• [What you will do] In the listing below, find each line that holds the string "Loss" and copy it.

■ ■ ■ ■

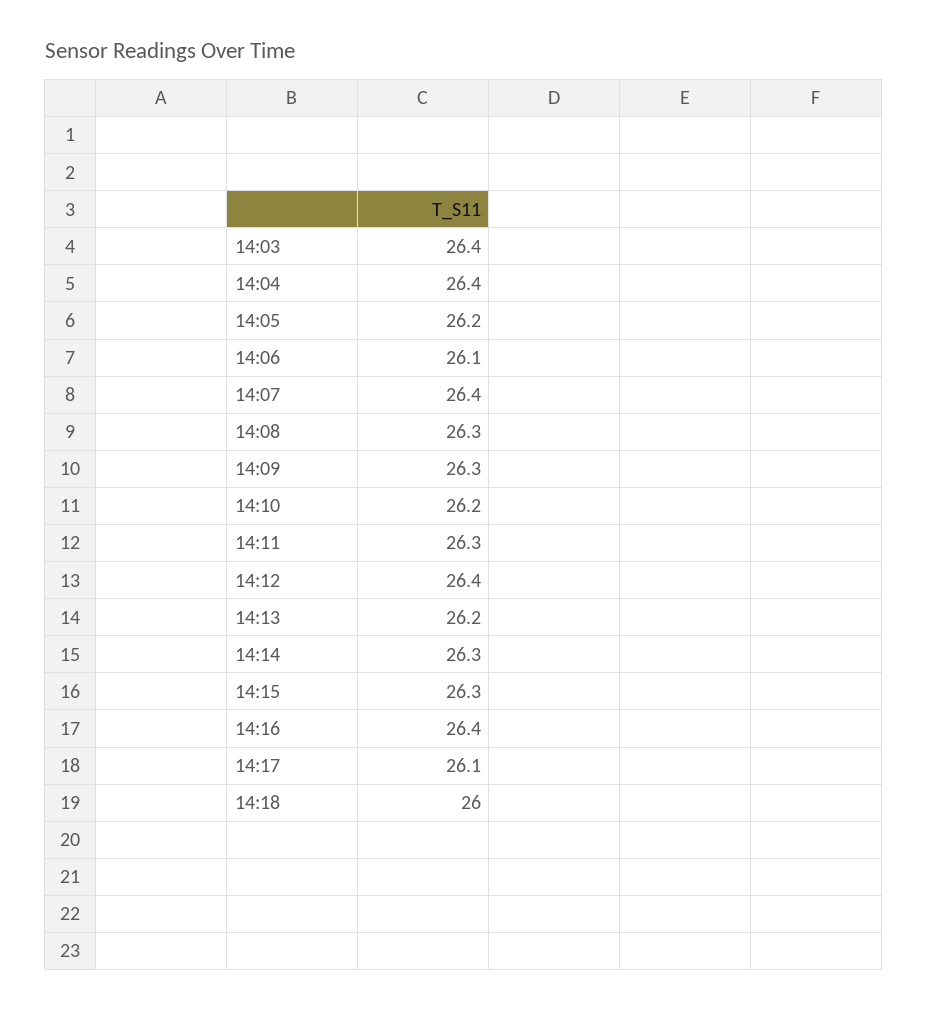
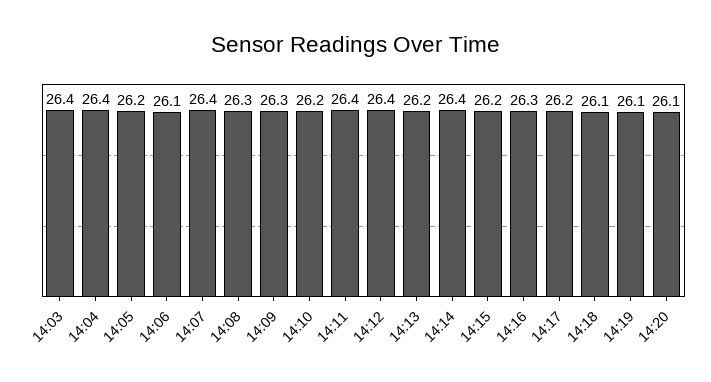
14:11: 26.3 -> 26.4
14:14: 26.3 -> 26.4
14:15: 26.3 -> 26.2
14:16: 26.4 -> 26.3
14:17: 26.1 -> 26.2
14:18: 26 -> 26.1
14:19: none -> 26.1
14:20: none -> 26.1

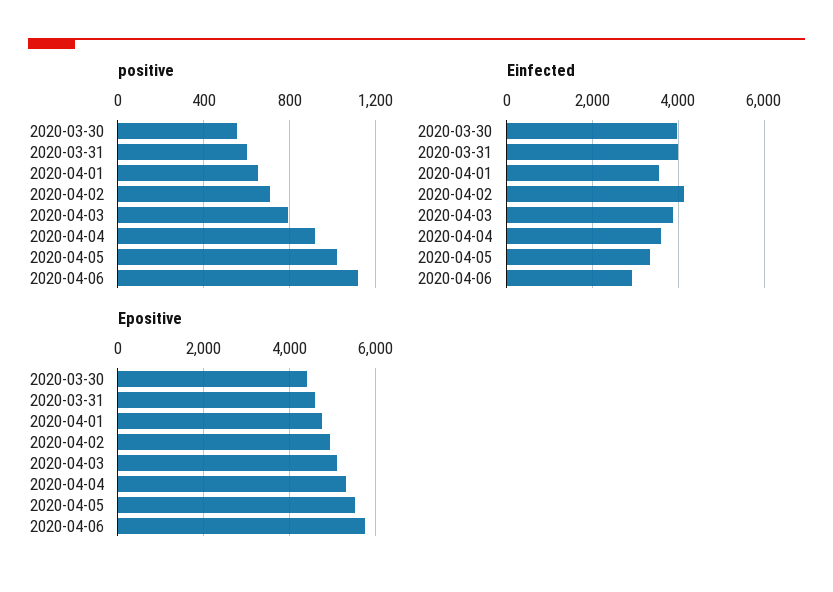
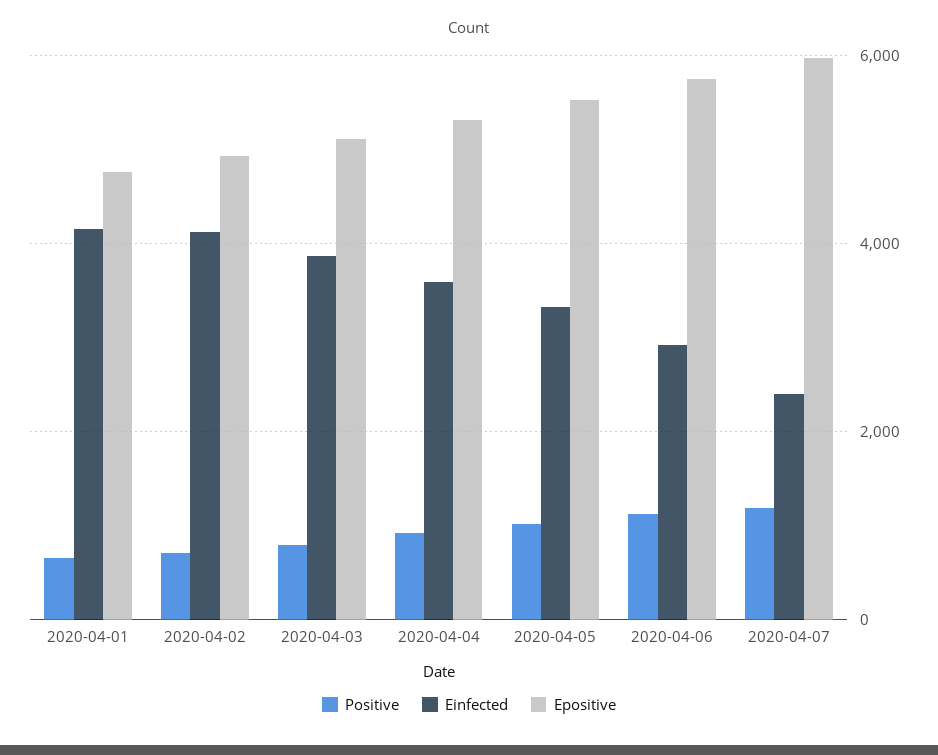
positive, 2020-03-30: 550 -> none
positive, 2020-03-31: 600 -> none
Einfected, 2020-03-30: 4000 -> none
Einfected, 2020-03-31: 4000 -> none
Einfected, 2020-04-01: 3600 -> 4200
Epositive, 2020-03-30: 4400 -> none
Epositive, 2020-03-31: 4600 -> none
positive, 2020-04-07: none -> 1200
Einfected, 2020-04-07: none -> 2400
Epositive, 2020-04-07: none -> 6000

■ ■ ■ ■

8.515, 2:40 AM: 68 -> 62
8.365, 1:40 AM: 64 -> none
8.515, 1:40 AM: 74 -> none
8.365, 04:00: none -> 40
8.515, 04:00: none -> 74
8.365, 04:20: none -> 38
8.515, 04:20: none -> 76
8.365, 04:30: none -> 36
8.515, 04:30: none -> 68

■ ■ ■ ■

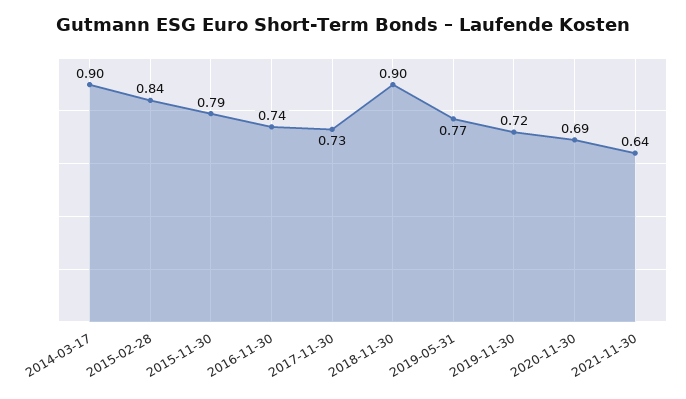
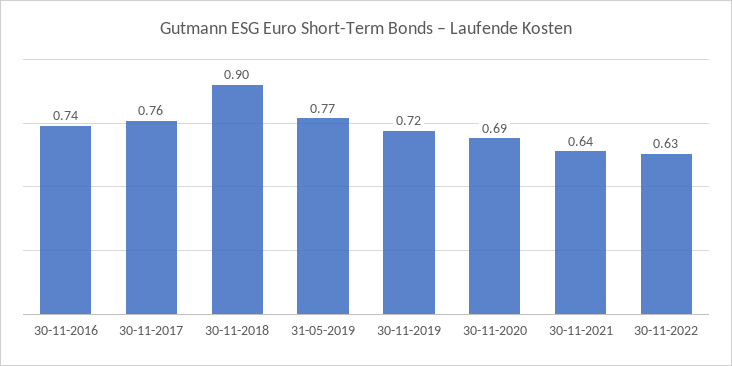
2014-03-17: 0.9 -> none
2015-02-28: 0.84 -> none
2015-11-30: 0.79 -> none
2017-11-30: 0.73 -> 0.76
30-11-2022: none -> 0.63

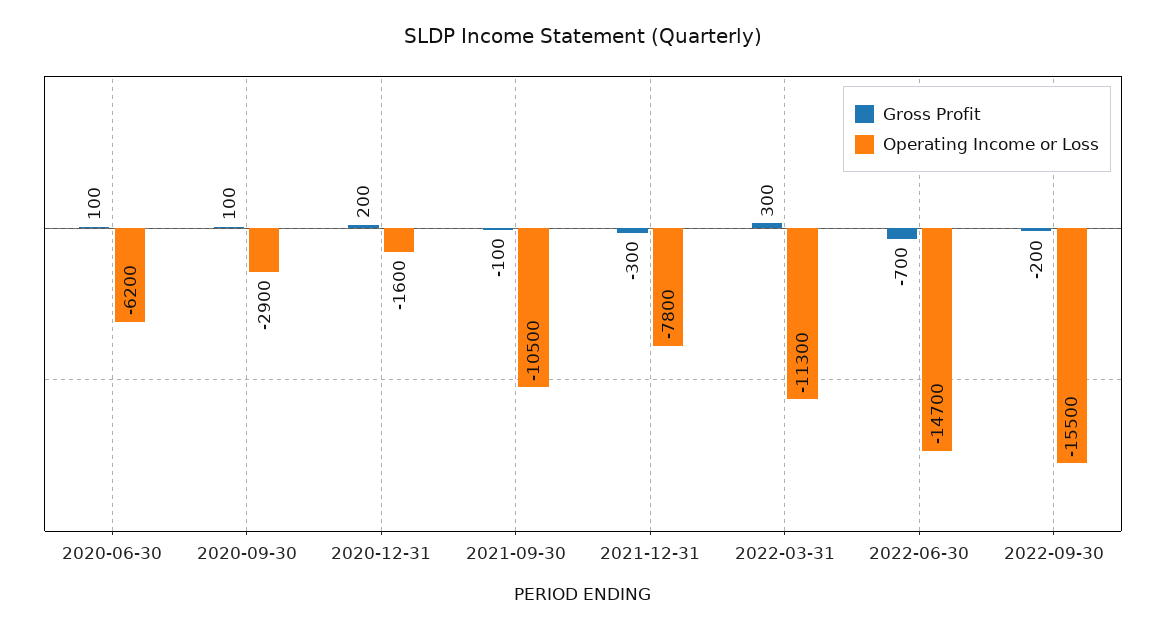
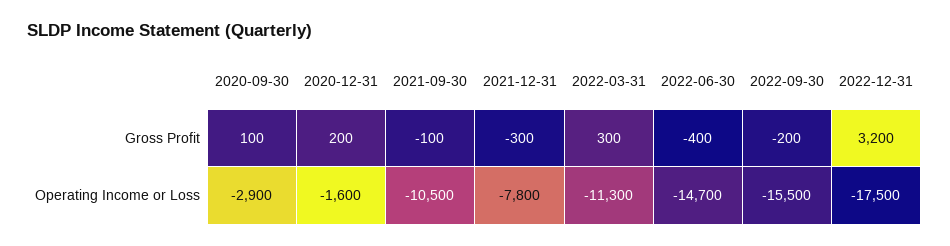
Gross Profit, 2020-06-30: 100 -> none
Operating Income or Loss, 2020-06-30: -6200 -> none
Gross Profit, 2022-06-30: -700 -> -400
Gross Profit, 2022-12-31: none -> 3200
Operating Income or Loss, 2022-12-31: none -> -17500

■ ■ ■ ■

• [Result for this exercise]
Operating Income or Loss, 2020-06-30: -6200 -> none
Operating Income or Loss, 2022-12-31: none -> -17500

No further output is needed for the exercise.